(What to do)
The expected output is exactly the lines below, starting at the line with "the login page" and ending at the line with "having default credentials.", both included; no other line belongs in it.

Version difference data:
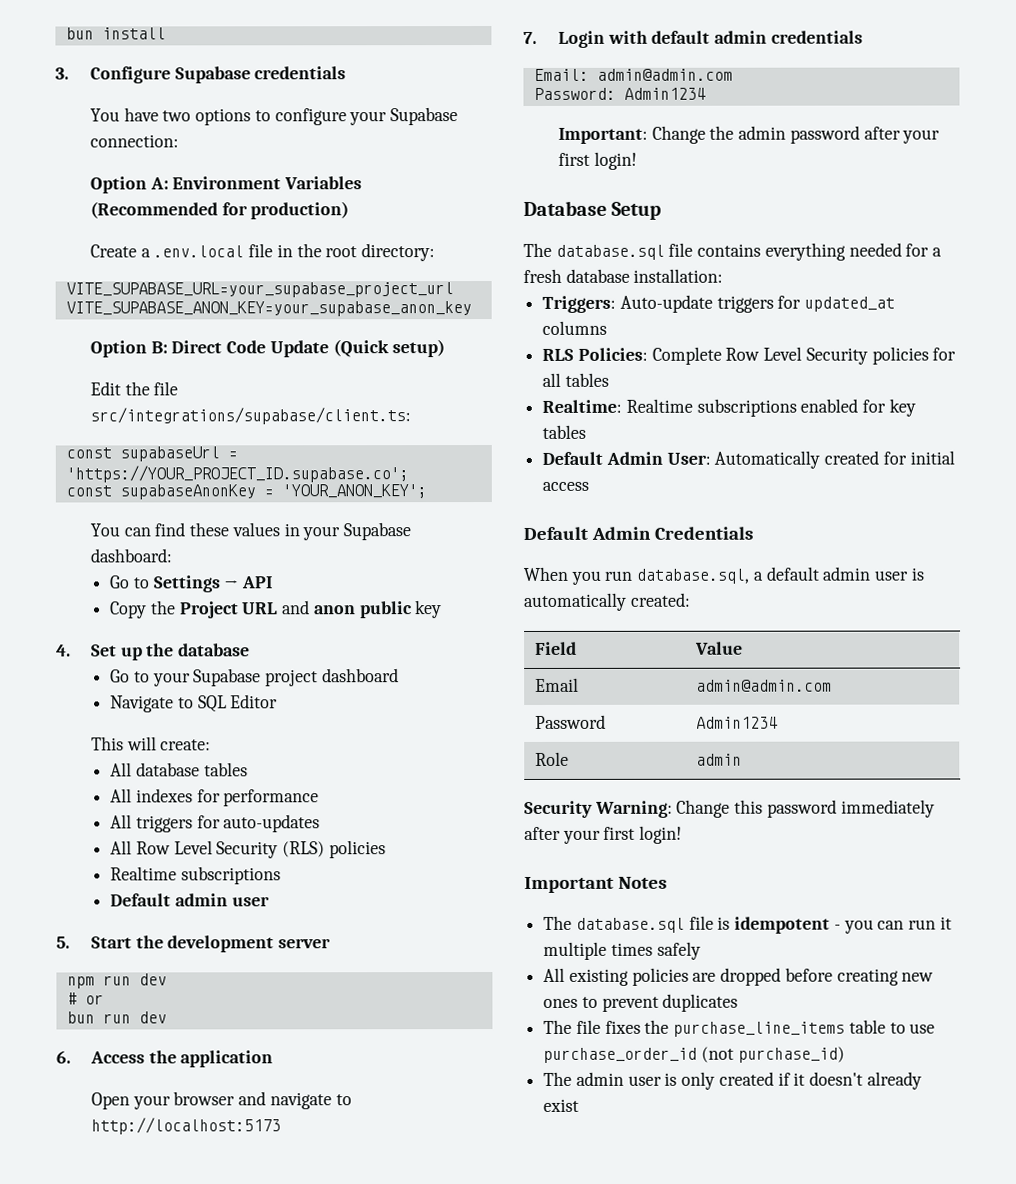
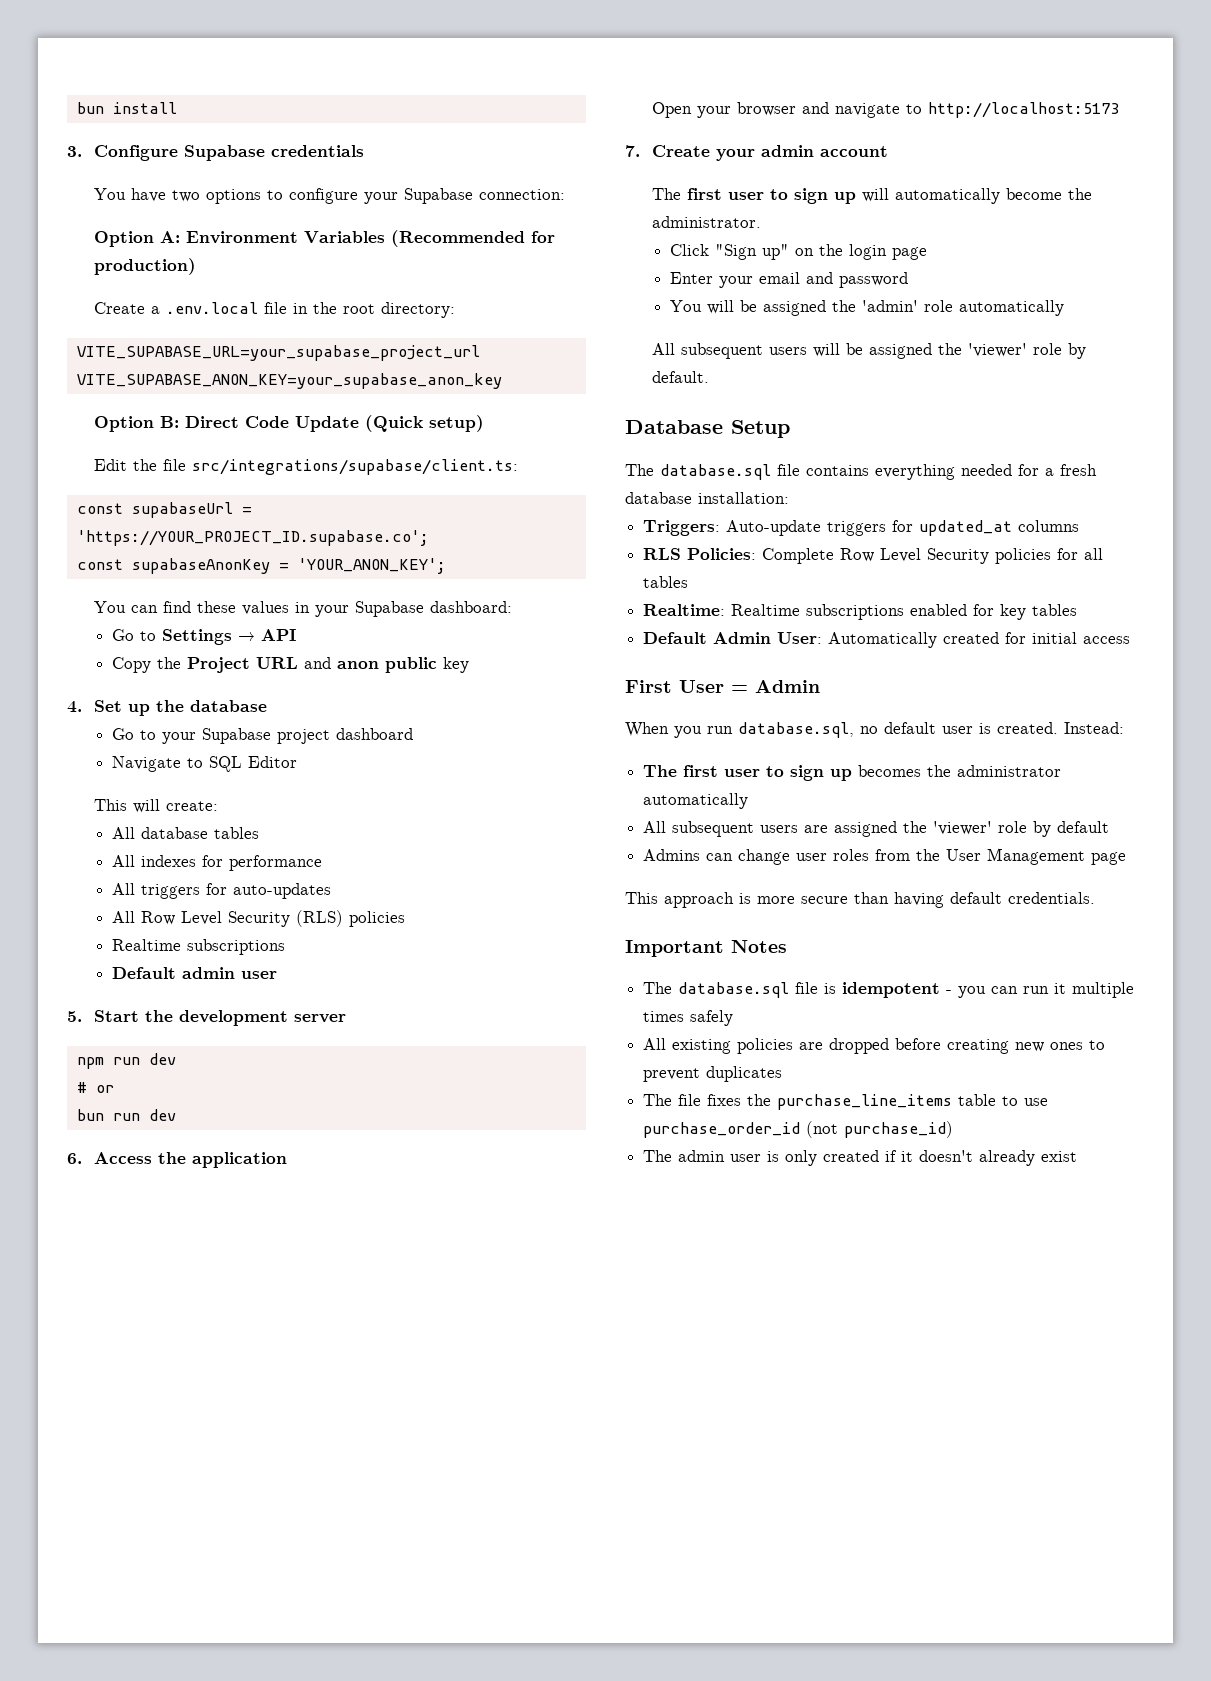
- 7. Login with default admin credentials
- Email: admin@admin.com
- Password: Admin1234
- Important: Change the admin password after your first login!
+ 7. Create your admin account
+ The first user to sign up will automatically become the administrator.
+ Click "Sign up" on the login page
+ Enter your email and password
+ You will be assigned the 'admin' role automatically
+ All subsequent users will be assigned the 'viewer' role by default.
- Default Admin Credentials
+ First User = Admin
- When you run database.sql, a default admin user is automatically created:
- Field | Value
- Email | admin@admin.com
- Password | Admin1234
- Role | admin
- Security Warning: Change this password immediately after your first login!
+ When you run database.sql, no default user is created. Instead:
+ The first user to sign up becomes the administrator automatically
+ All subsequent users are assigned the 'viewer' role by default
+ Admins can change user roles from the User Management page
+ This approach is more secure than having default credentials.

...

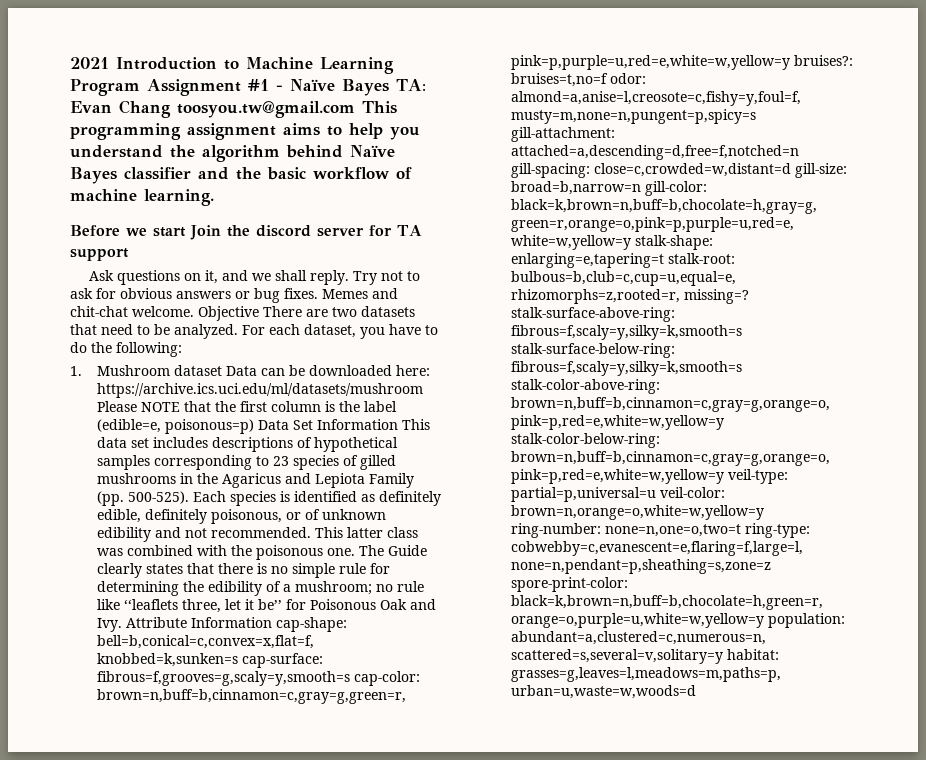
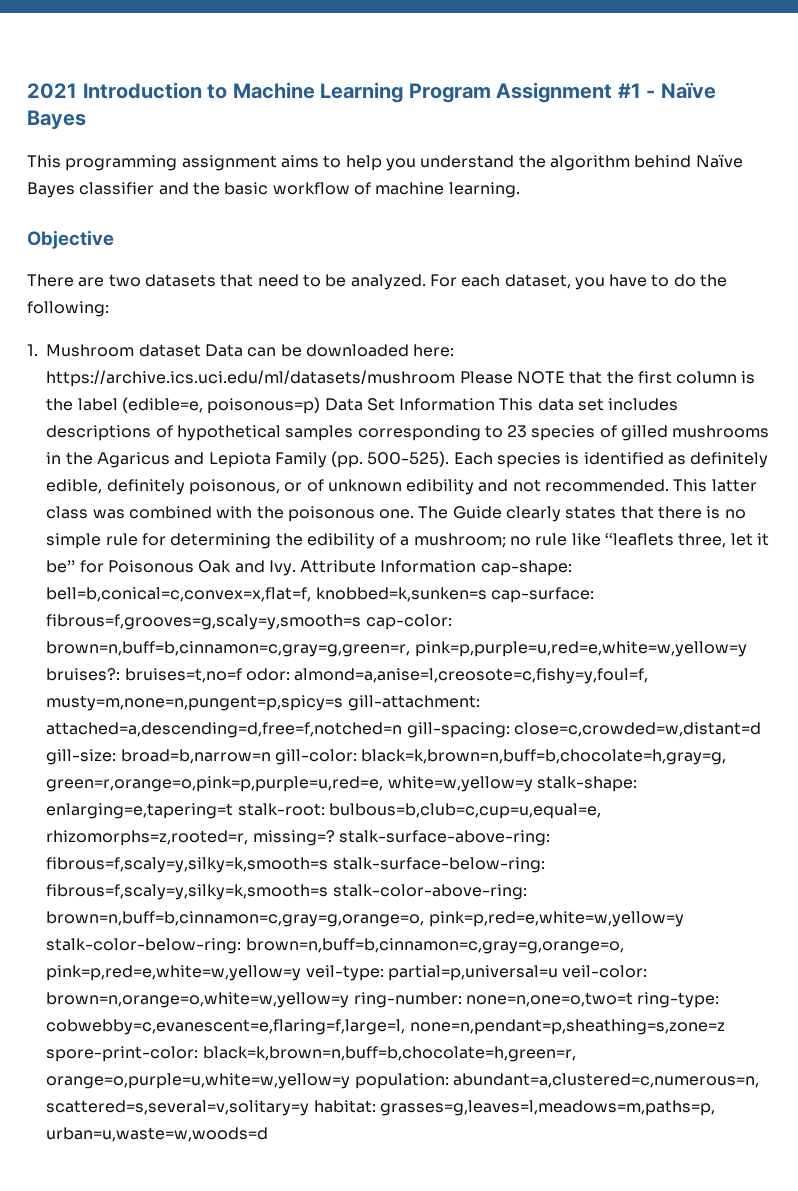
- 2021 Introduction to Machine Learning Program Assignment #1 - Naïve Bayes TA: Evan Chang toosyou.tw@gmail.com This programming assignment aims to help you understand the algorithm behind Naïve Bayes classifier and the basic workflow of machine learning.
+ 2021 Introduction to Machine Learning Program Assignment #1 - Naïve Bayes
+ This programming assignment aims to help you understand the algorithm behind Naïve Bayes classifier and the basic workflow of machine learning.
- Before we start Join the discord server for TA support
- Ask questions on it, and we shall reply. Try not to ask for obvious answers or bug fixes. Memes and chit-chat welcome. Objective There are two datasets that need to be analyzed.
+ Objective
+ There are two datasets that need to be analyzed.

(Solved exercise)
+ Click "Sign up" on the login page
+ Enter your email and password
+ You will be assigned the 'admin' role automatically
+ All subsequent users will be assigned the 'viewer' role by default.
- Default Admin Credentials
+ First User = Admin
- When you run database.sql, a default admin user is automatically created:
- Field | Value
- Email | admin@admin.com
- Password | Admin1234
- Role | admin
- Security Warning: Change this password immediately after your first login!
+ When you run database.sql, no default user is created. Instead:
+ The first user to sign up becomes the administrator automatically
+ All subsequent users are assigned the 'viewer' role by default
+ Admins can change user roles from the User Management page
+ This approach is more secure than having default credentials.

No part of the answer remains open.